◆ **Try it**:
Please print the entries below exactly, from the line with "[51,802,962,933] MERCEDES-BENZ 280" through the line with "[42,2354,244,2378] 2026-07-21 14:23:53", including both of those lines and leaving out all others.

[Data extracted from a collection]
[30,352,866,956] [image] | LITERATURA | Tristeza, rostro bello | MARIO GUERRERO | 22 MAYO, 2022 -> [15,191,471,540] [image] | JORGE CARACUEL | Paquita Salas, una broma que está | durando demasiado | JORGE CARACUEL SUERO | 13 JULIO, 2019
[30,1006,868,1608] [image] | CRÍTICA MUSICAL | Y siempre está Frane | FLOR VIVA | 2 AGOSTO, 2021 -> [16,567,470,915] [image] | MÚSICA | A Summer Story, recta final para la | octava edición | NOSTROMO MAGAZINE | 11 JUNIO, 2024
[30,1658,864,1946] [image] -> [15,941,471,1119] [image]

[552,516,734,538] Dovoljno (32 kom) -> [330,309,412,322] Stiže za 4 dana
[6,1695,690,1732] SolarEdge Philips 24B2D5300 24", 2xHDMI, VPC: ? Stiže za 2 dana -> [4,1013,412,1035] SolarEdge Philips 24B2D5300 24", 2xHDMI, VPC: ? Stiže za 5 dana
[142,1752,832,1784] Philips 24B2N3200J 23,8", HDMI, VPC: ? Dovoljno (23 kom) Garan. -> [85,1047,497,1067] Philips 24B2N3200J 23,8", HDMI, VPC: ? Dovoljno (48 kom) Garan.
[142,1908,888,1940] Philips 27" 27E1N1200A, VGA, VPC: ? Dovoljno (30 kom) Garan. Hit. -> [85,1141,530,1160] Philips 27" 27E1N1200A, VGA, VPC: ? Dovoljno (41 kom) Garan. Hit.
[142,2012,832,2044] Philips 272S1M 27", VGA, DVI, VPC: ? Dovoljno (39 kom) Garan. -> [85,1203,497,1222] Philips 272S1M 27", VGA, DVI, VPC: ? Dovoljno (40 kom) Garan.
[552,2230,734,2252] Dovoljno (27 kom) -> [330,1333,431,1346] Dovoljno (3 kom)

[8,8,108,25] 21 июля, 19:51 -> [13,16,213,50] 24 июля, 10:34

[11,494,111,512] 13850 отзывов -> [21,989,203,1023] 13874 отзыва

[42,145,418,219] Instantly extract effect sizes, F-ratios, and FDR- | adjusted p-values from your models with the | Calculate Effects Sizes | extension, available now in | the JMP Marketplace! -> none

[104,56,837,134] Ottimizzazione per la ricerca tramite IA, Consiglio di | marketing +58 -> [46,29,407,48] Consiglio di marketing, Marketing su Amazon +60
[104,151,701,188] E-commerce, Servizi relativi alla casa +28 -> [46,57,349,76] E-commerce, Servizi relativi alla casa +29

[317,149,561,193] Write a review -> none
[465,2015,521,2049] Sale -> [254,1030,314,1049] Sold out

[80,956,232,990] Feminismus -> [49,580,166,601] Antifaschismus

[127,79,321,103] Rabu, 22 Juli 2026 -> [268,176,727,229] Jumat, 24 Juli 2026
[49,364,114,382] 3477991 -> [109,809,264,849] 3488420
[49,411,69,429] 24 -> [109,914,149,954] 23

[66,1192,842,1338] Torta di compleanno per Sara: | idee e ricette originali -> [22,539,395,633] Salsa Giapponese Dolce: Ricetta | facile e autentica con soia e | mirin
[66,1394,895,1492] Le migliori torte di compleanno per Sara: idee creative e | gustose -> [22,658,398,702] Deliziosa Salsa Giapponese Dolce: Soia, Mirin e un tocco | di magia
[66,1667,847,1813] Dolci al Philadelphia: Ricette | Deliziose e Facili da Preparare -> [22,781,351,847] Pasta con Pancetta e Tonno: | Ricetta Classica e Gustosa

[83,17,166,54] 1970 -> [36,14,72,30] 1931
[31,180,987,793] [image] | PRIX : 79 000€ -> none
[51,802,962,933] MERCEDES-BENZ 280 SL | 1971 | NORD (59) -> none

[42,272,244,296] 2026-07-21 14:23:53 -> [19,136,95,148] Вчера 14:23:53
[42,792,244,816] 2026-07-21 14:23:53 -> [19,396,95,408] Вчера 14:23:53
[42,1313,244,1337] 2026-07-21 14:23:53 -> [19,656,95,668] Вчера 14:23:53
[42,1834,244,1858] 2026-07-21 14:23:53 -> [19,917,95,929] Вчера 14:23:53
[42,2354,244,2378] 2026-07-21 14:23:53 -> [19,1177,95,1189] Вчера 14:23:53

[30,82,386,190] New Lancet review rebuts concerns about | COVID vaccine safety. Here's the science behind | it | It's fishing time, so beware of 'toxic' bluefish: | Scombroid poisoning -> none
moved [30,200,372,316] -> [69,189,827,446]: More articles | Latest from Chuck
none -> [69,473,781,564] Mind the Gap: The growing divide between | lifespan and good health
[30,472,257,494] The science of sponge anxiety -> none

◆ **Result of the task**:
[51,802,962,933] MERCEDES-BENZ 280 SL | 1971 | NORD (59) -> none

[42,272,244,296] 2026-07-21 14:23:53 -> [19,136,95,148] Вчера 14:23:53
[42,792,244,816] 2026-07-21 14:23:53 -> [19,396,95,408] Вчера 14:23:53
[42,1313,244,1337] 2026-07-21 14:23:53 -> [19,656,95,668] Вчера 14:23:53
[42,1834,244,1858] 2026-07-21 14:23:53 -> [19,917,95,929] Вчера 14:23:53
[42,2354,244,2378] 2026-07-21 14:23:53 -> [19,1177,95,1189] Вчера 14:23:53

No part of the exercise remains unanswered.